Sixteenth century master composer Josquin Desprez wrote some of the most strikingly glorious music I've ever encountered. I first heard Josquin's masterpiece Ave Maria in 1995, and I simply had to play it! Couldn't a quartet of saxophones replace the four original voices? When I ran the idea by Northwestern University's renowned medieval and renaissance music scholar Theodore Karp, he replied, "Why not?!" Permission granted-I was off and running.

Ave Maria was received so enthusiastically by audience members as well as saxophonists that I was inspired to do more transcriptions. My colleagues in the Amherst Saxophone Quartet were particularly supportive, and voila, this CD was born. We included Harry Fackelman's transcription of Josquin's moving lament Absalon, fili mi made some years earlier, and I chose several more motets and all five movements of the Missa pange lingua to complete the program.

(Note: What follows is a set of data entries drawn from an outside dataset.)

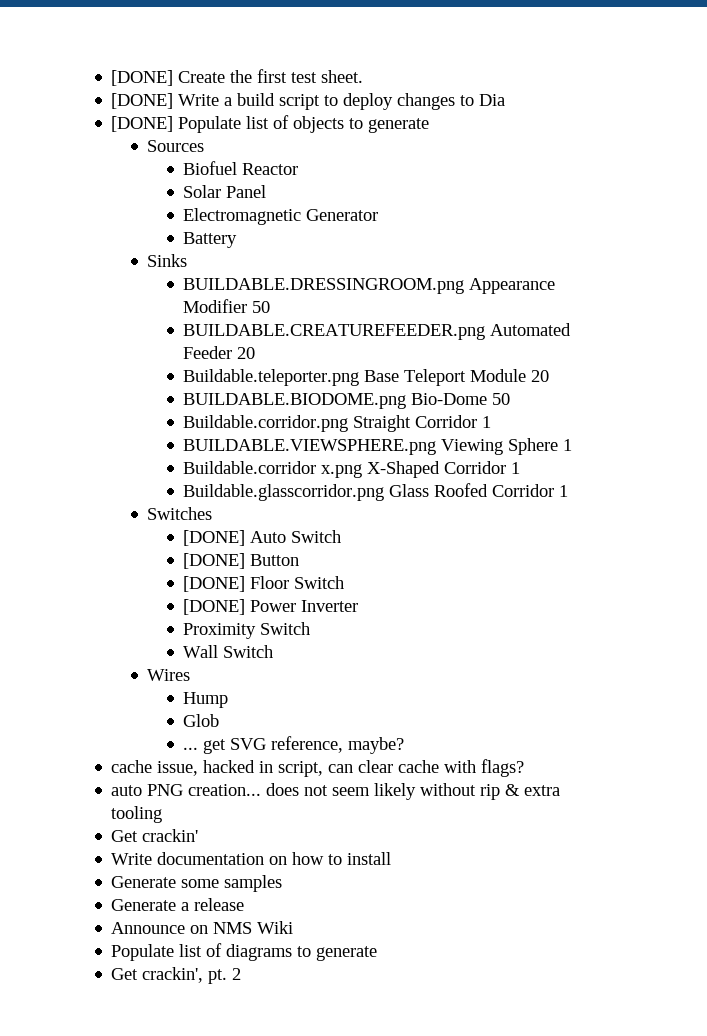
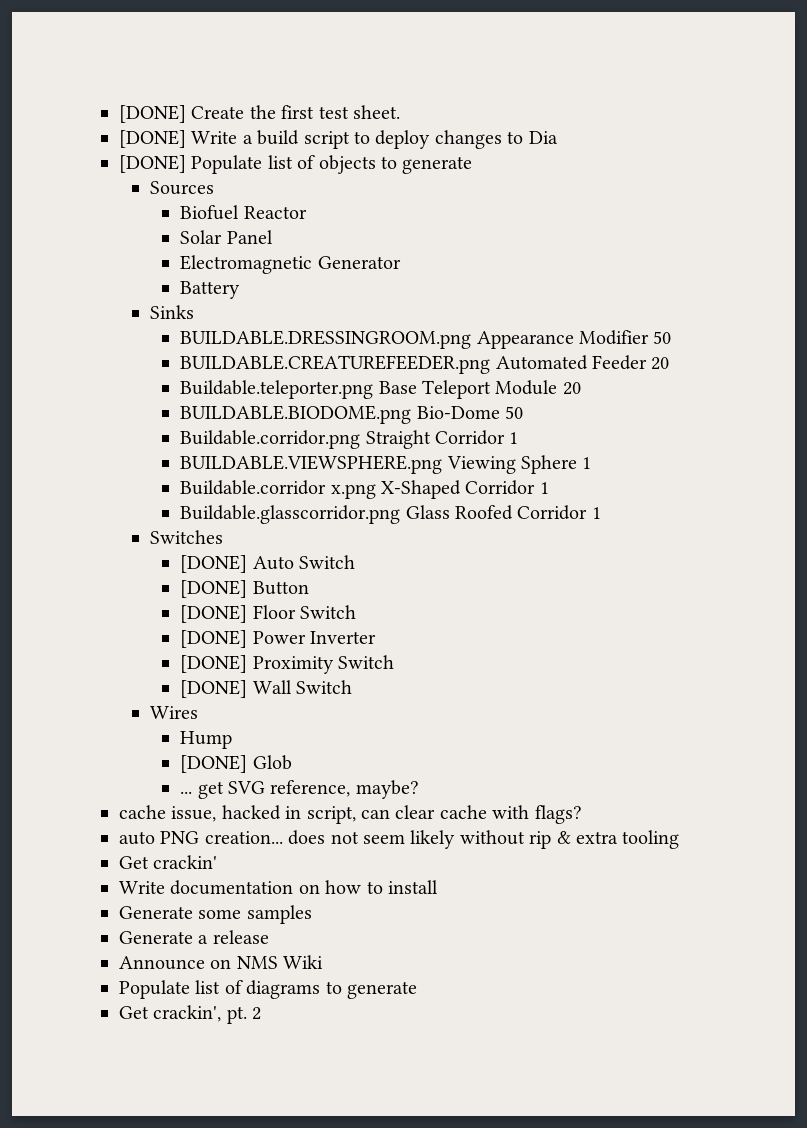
- Proximity Switch
+ [DONE] Proximity Switch
- Wall Switch
+ [DONE] Wall Switch
- Glob
+ [DONE] Glob

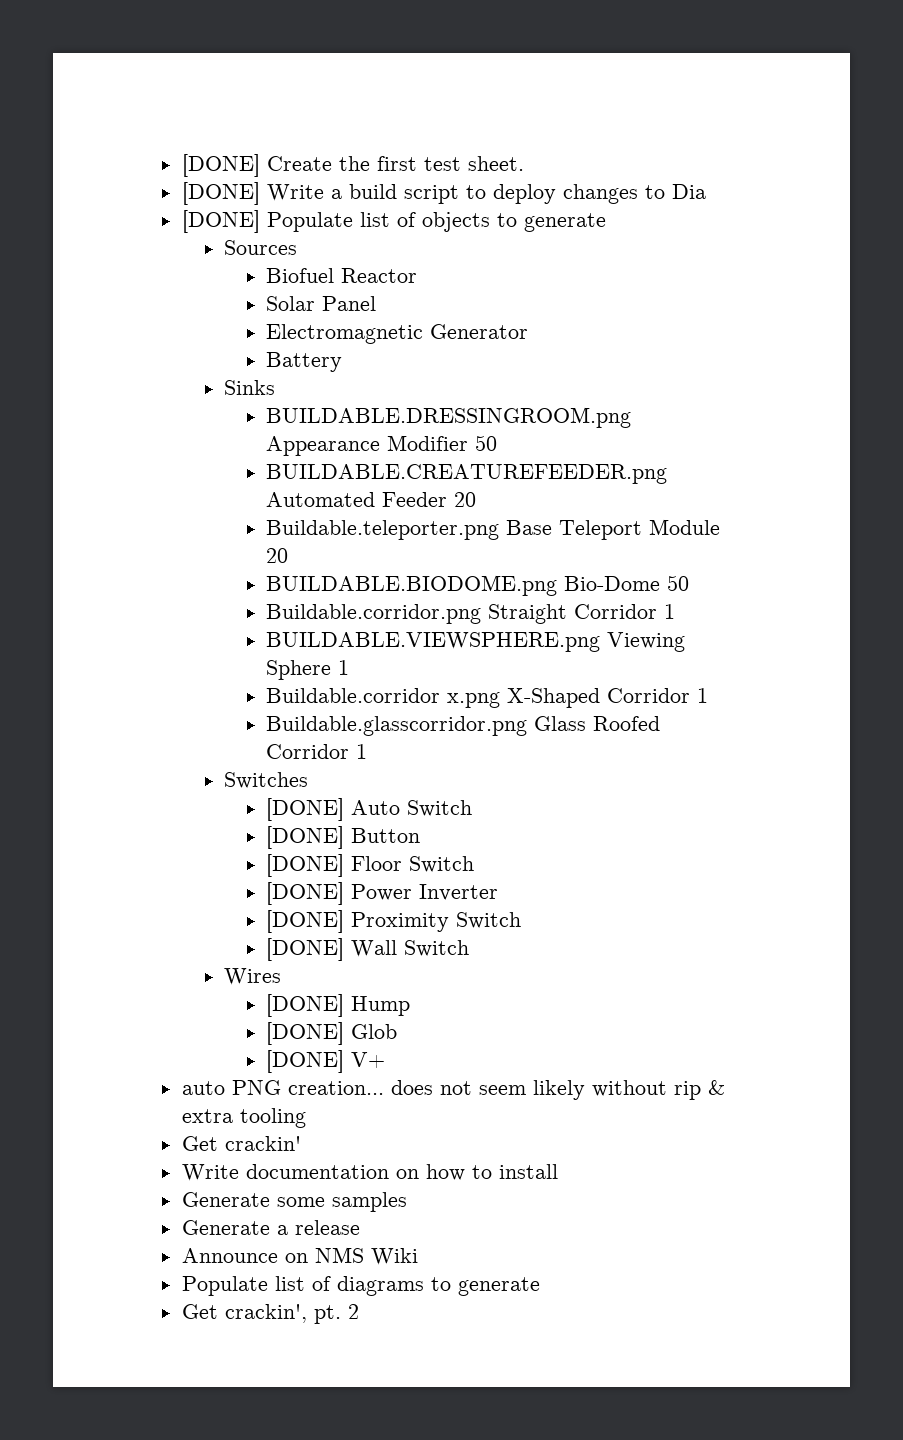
- Hump
+ [DONE] Hump
- ... get SVG reference, maybe?
- cache issue, hacked in script, can clear cache with flags?
+ [DONE] V+

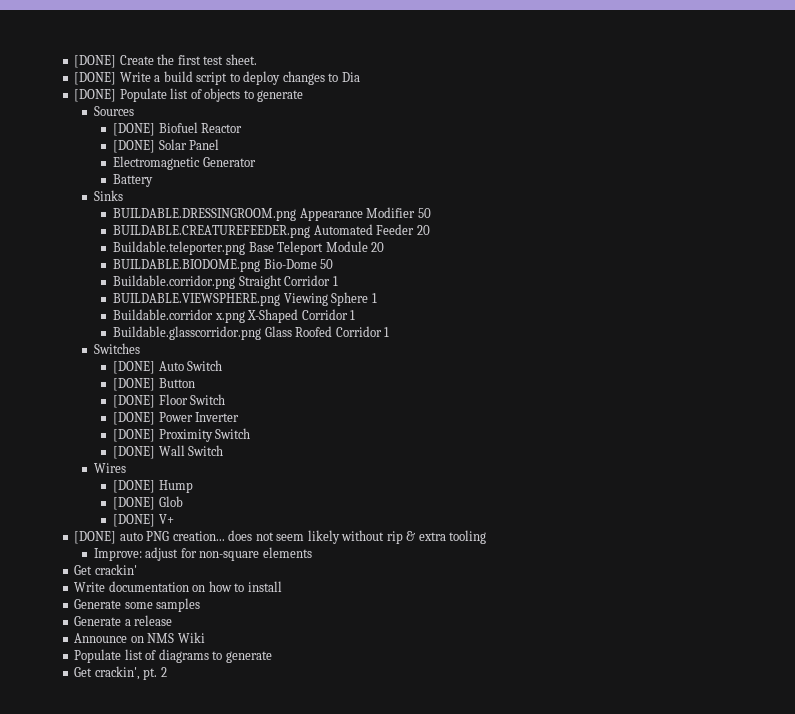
- Biofuel Reactor
+ [DONE] Biofuel Reactor
- Solar Panel
+ [DONE] Solar Panel
- auto PNG creation... does not seem likely without rip & extra tooling
+ [DONE] auto PNG creation... does not seem likely without rip & extra tooling
+ Improve: adjust for non-square elements

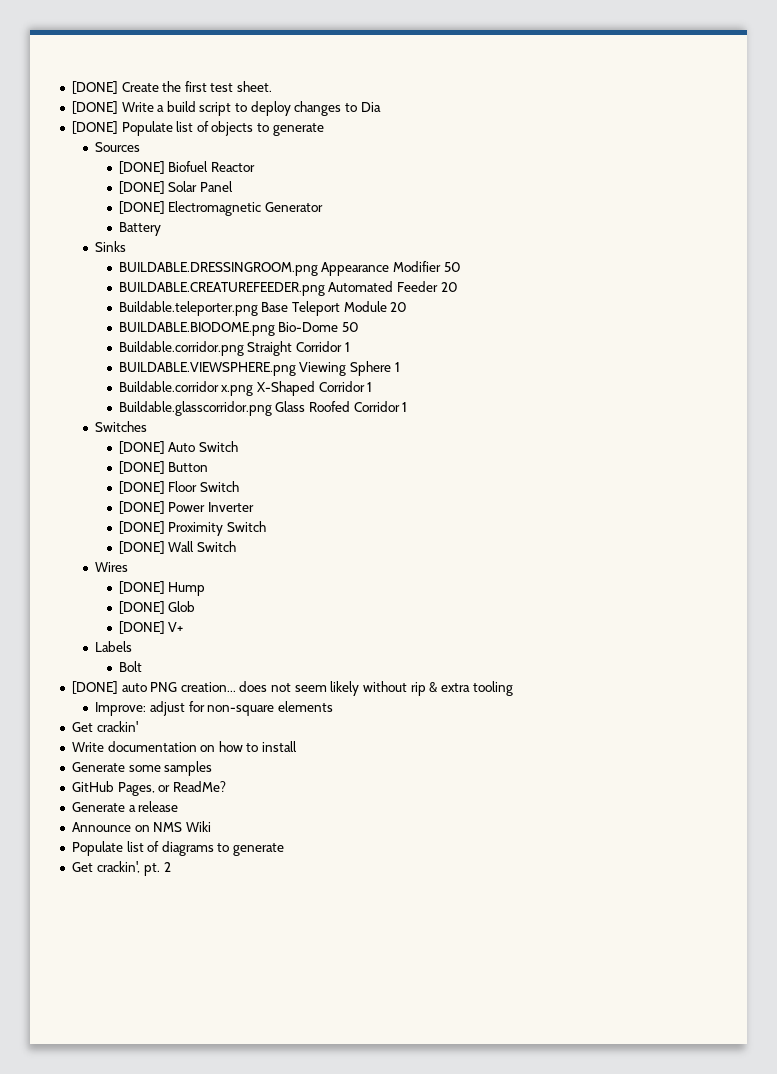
- Electromagnetic Generator
+ [DONE] Electromagnetic Generator
+ Labels
+ Bolt
+ GitHub Pages, or ReadMe?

As Professor Karp declared, why not, indeed! The "ideal" 16th century sound was created by four or more equal voices of similar character singing in homogeneous timbre. Thus the saxophone quartet is exceptionally well-suited to perform this music. The rise in importance of instrumental music in the 16th century illustrates the desire to create musical forms complete within themselves, not relying on words to carry deeper meaning.

Josquin Desprez was born in the northern France/Belgium area in ca. 1440. The most important musical figure of his time, he summarized the complishments of the preceding generations of Dufay and Ockeghem, just as Beethoven summarized the accomplishments of the first Viennese school. Though he lived mostly during the 15th century, Josquin Desprez's life spanned the Middle Ages and the modern world, and he is identified with the polyphony of the 16th century.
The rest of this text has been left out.